碩士 === 中山醫學大學 === 生化暨生物科技研究所 === 94 === Recent advances in molecular genetics have revealed that multiple genetic alterations including activation of oncogenes and inactivation of tumor suppressor genes are required for tumor development and progression. K-ras is frequently mutated in colorectal cancer. Previous studies have shown that prostaglandin E2 (PGE2) is involved in intestinal carcinogenesis through its binding to the PGE2 receptor subtypes EP1 and EP4 and activation of downstream pathways. But the molecular mechanisms that link K-ras and PGE2 receptor are currently undefined. The aim of the present work was to study the association between K-ras and PGE2 receptor .We transfer pcDNA3.1 and pcDNA-K-ras in to HT29 colon cancer cells.

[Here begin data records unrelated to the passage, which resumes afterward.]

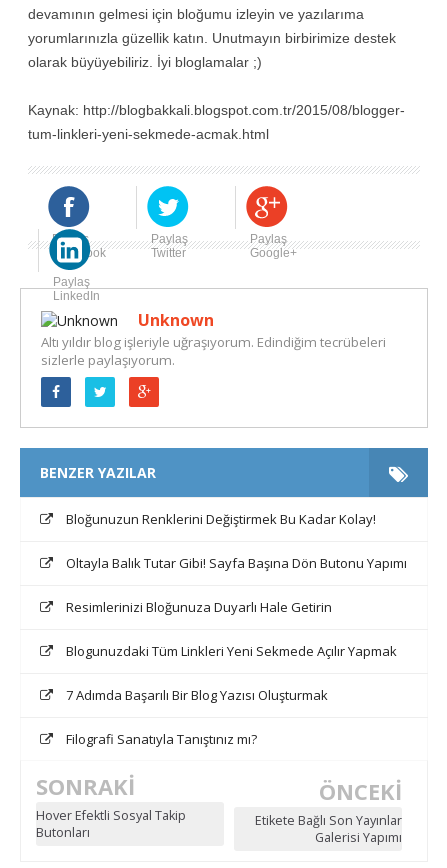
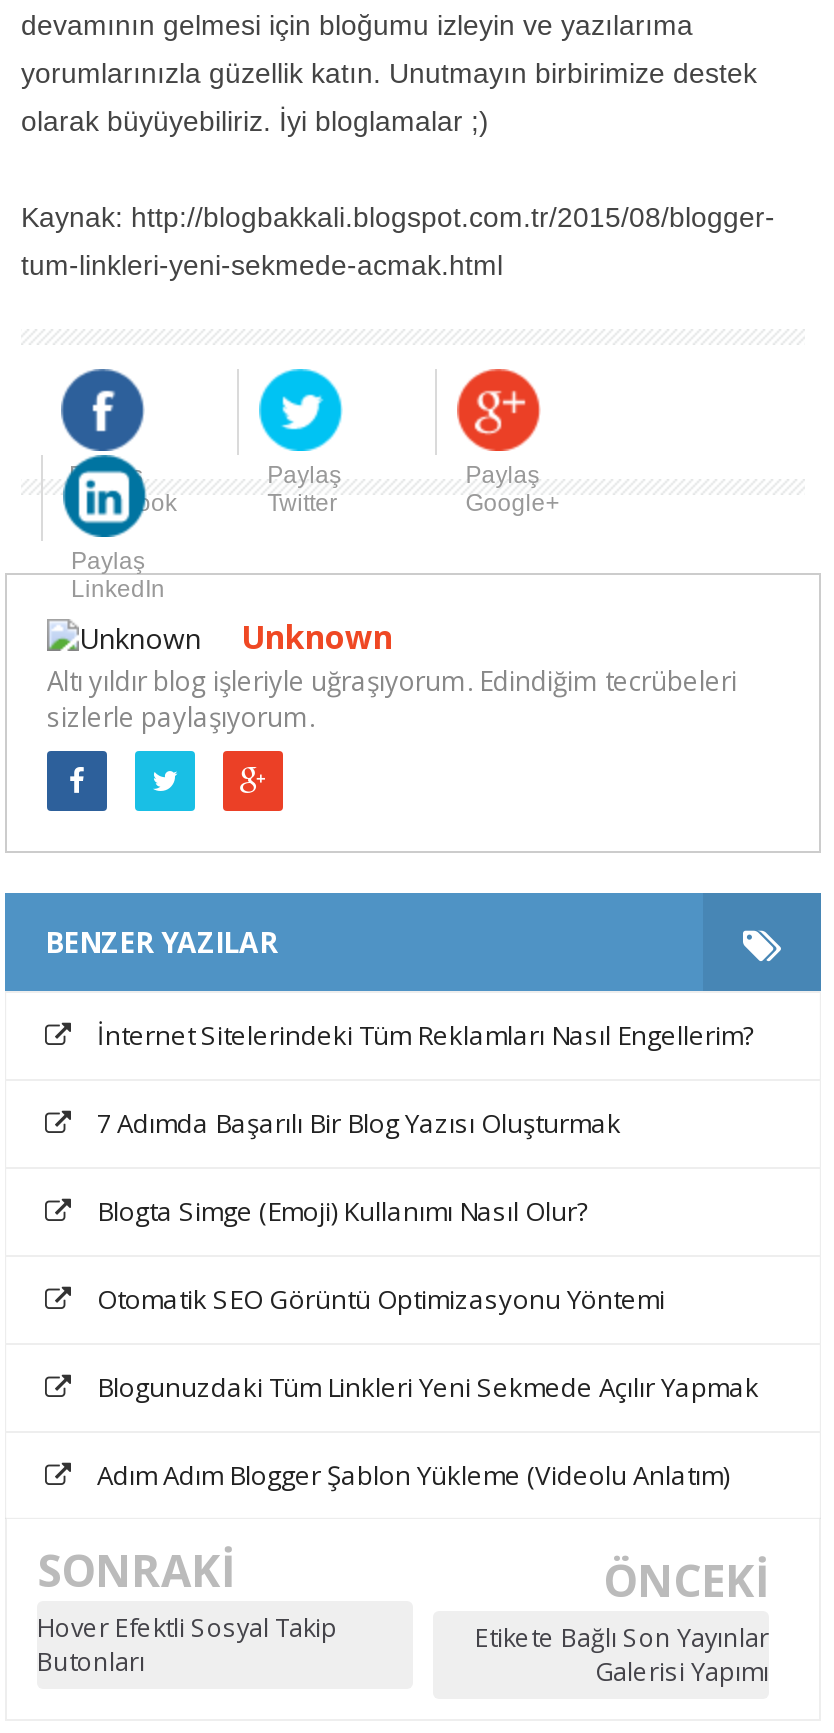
[66,510,407,616] Bloğunuzun Renklerini Değiştirmek Bu Kadar Kolay! | Oltayla Balık Tutar Gibi! Sayfa Başına Dön Butonu Yapımı | Resimlerinizi Bloğunuza Duyarlı Hale Getirin -> [97,1017,755,1317] İnternet Sitelerindeki Tüm Reklamları Nasıl Engellerim? | Blogta Simge (Emoji) Kullanımı Nasıl Olur? | Otomatik SEO Görüntü Optimizasyonu Yöntemi
moved [66,642,397,660] -> [97,1369,759,1405]: Blogunuzdaki Tüm Linkleri Yeni Sekmede Açılır Yapmak
moved [66,686,328,704] -> [97,1105,621,1141]: 7 Adımda Başarılı Bir Blog Yazısı Oluşturmak
[66,730,257,748] Filografi Sanatıyla Tanıştınız mı? -> [97,1457,729,1493] Adım Adım Blogger Şablon Yükleme (Videolu Anlatım)

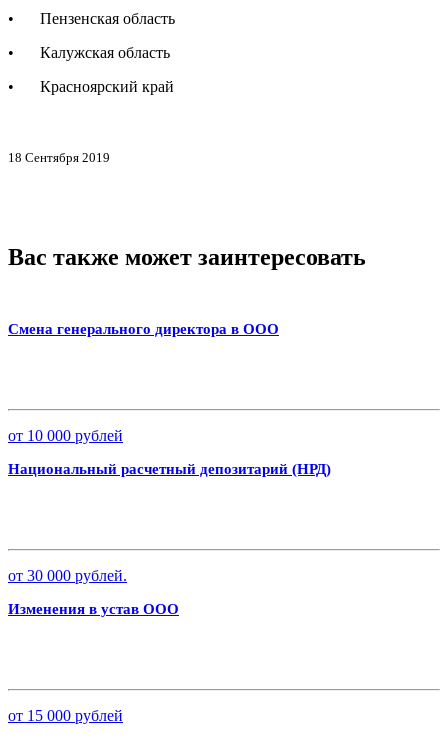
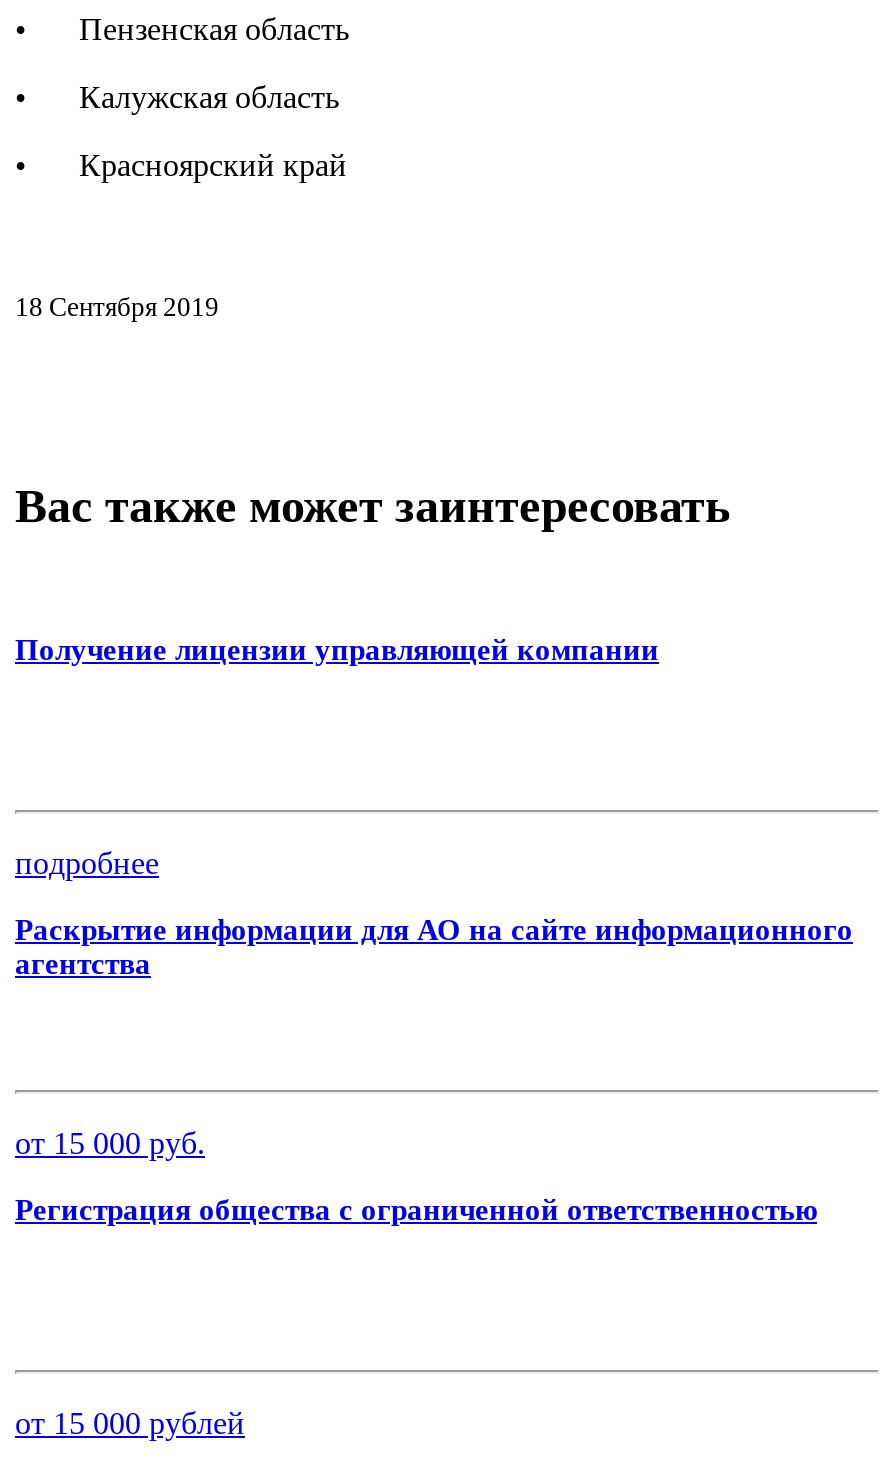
[8,321,279,337] Смена генерального директора в ООО -> [15,634,659,666] Получение лицензии управляющей компании
[8,427,123,444] от 10 000 рублей -> [15,846,159,880] подробнее
[8,461,331,477] Национальный расчетный депозитарий (НРД) -> [15,914,853,980] Раскрытие информации для АО на сайте информационного | агентства
[8,567,127,584] от 30 000 рублей. -> [15,1126,205,1160] от 15 000 руб.
[8,601,179,617] Изменения в устав ООО -> [15,1194,817,1226] Регистрация общества с ограниченной ответственностью

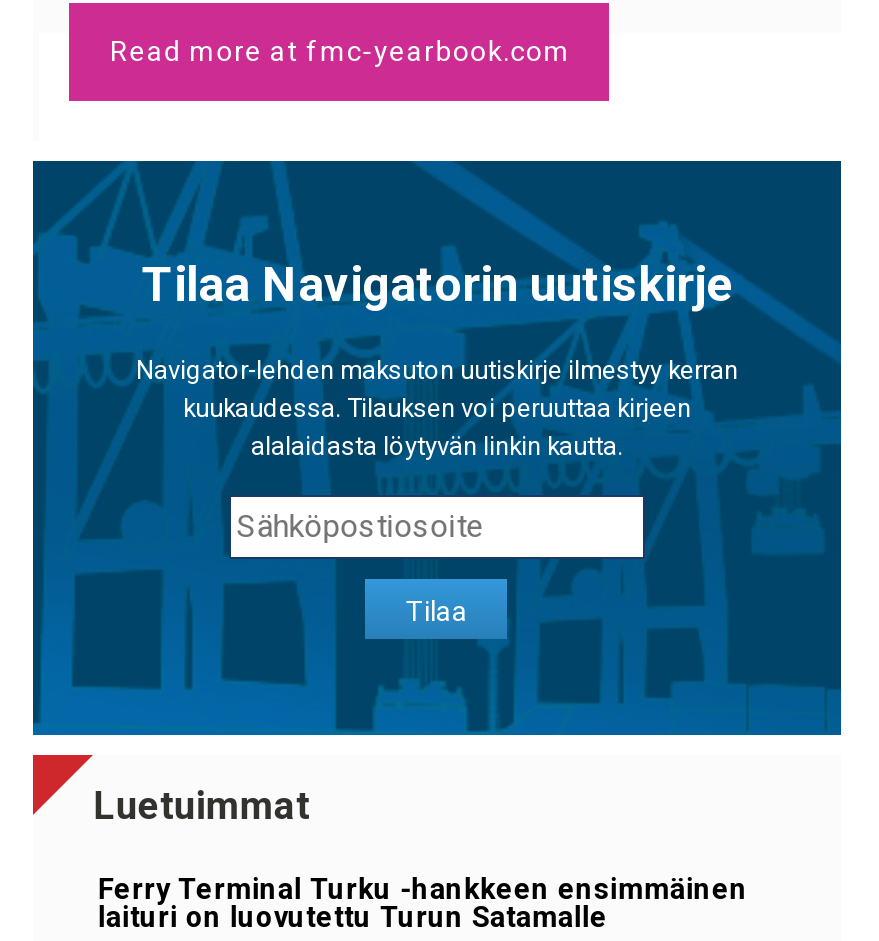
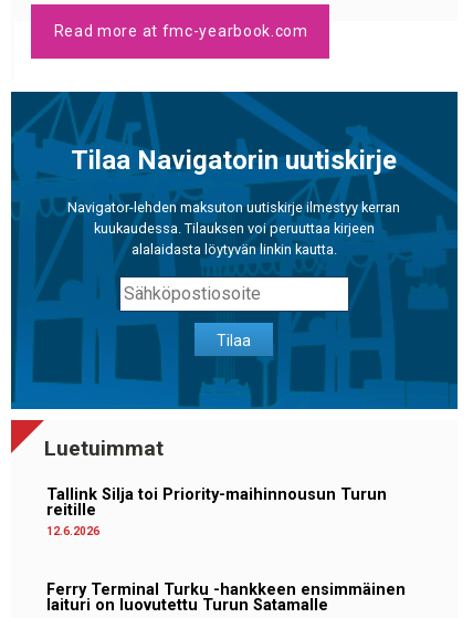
none -> [47,485,387,537] Tallink Silja toi Priority-maihinnousun Turun | reitille | 12.6.2026

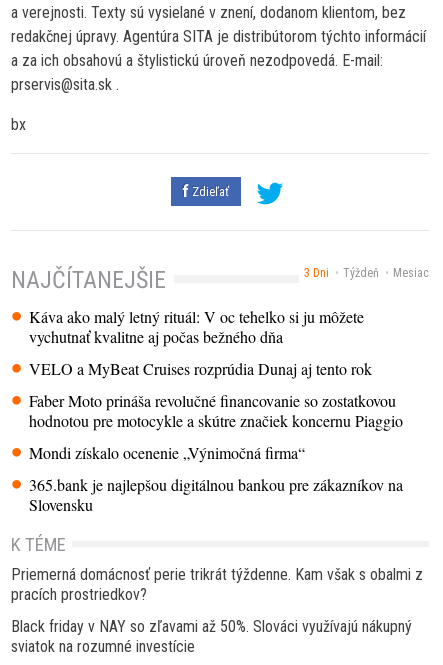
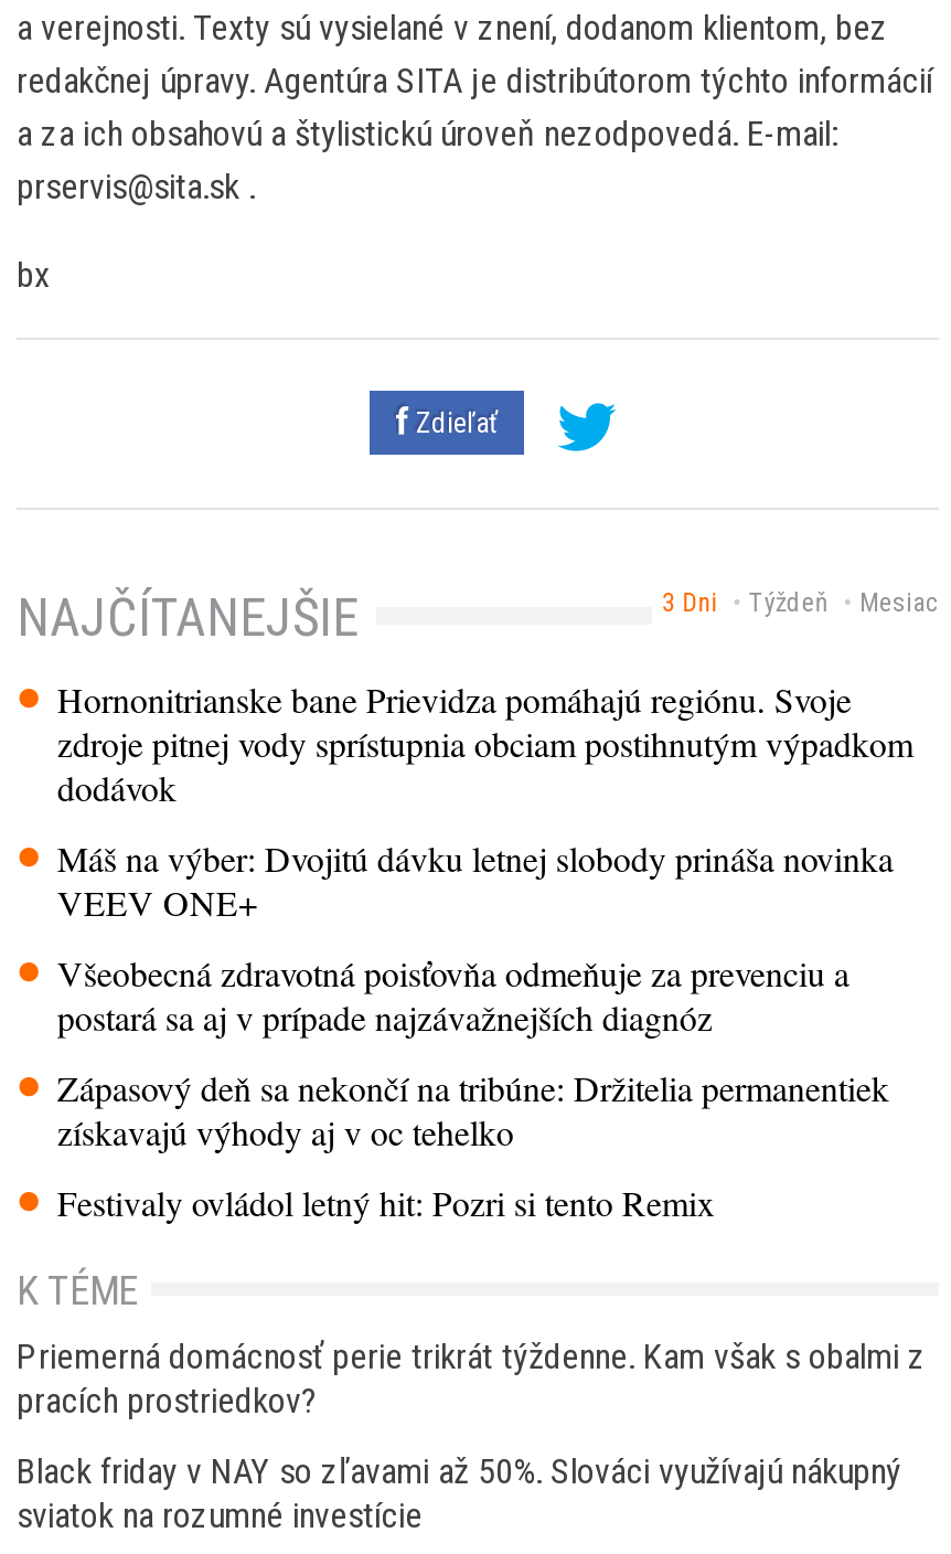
[29,306,364,347] Káva ako malý letný rituál: V oc tehelko si ju môžete | vychutnať kvalitne aj počas bežného dňa -> [57,676,913,811] Hornonitrianske bane Prievidza pomáhajú regiónu. Svoje | zdroje pitnej vody sprístupnia obciam postihnutým výpadkom | dodávok
[29,358,372,379] VELO a MyBeat Cruises rozprúdia Dunaj aj tento rok -> [57,835,893,926] Máš na výber: Dvojitú dávku letnej slobody prináša novinka | VEEV ONE+
[29,390,403,431] Faber Moto prináša revolučné financovanie so zostatkovou | hodnotou pre motocykle a skútre značiek koncernu Piaggio -> [57,950,849,1040] Všeobecná zdravotná poisťovňa odmeňuje za prevenciu a | postará sa aj v prípade najzávažnejších diagnóz
[29,442,305,463] Mondi získalo ocenenie „Výnimočná firma“ -> [57,1065,889,1155] Zápasový deň sa nekončí na tribúne: Držitelia permanentiek | získavajú výhody aj v oc tehelko
[29,474,403,515] 365.bank je najlepšou digitálnou bankou pre zákazníkov na | Slovensku -> [57,1179,715,1226] Festivaly ovládol letný hit: Pozri si tento Remix

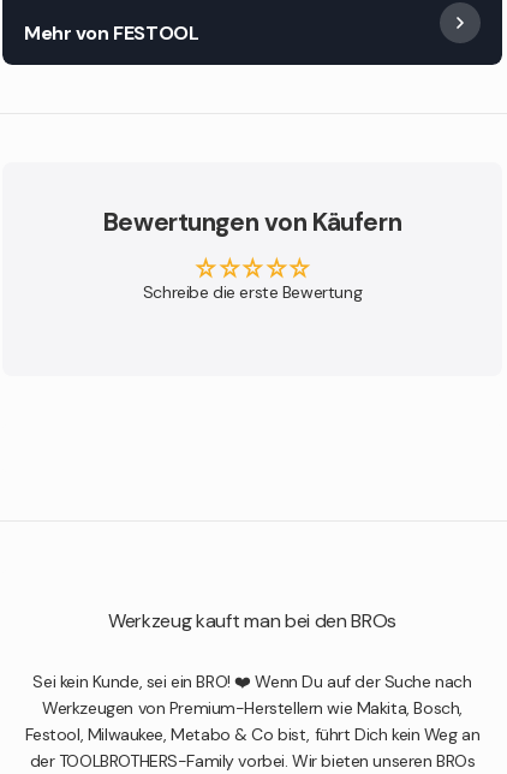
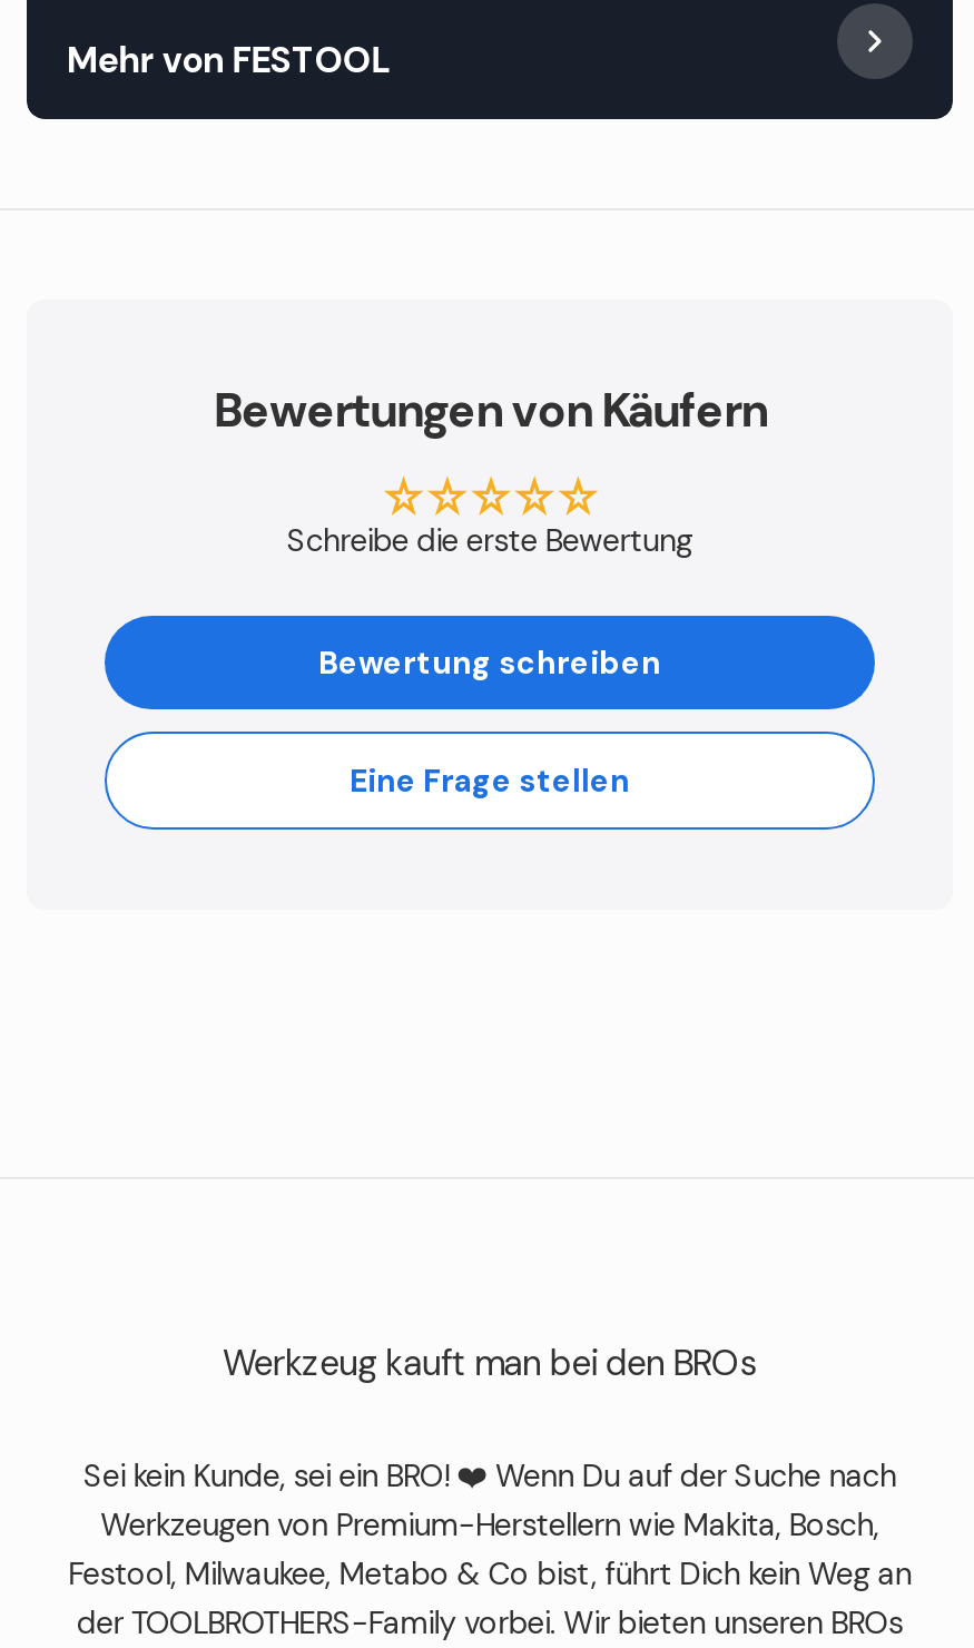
none -> [318,643,661,801] Bewertung schreiben | Eine Frage stellen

The transfected cells and the control cells (empty vector) were analyzed by growth assay and immunoblot. Our data showed overexpression Ras protein led to an increase in cell proliferation with activation of the phosphatidylinosotol-3 Kinase (PI3K)/Akt pathway, an effect likely to be due to inhibits GSK3β(Glycogen synthase kinase 3β)activity. Inhibition of GSK3 stabilizes β-catenin (decrease its degradation) and promotes β-catenin nuclear translocation and transcriptional activation of TCF-regulated gene further induction of COX-2 and activation EP1/EP4. We collected colorectal tumor tissues as well as to confirm tumor tissues were overexpression Ras, PI3K, pAkt and EP1/EP4 protein. In this study, we also confirm in the H29 cells, K-ras does not affect MMP2 secretion. Our result provided colorectal cancer causes K-ras mutation which one newly thinks in the treatment. In addition, EP1/EP4 inhibitor use regarding the colorectal cancer prevention also is the choice which may consider.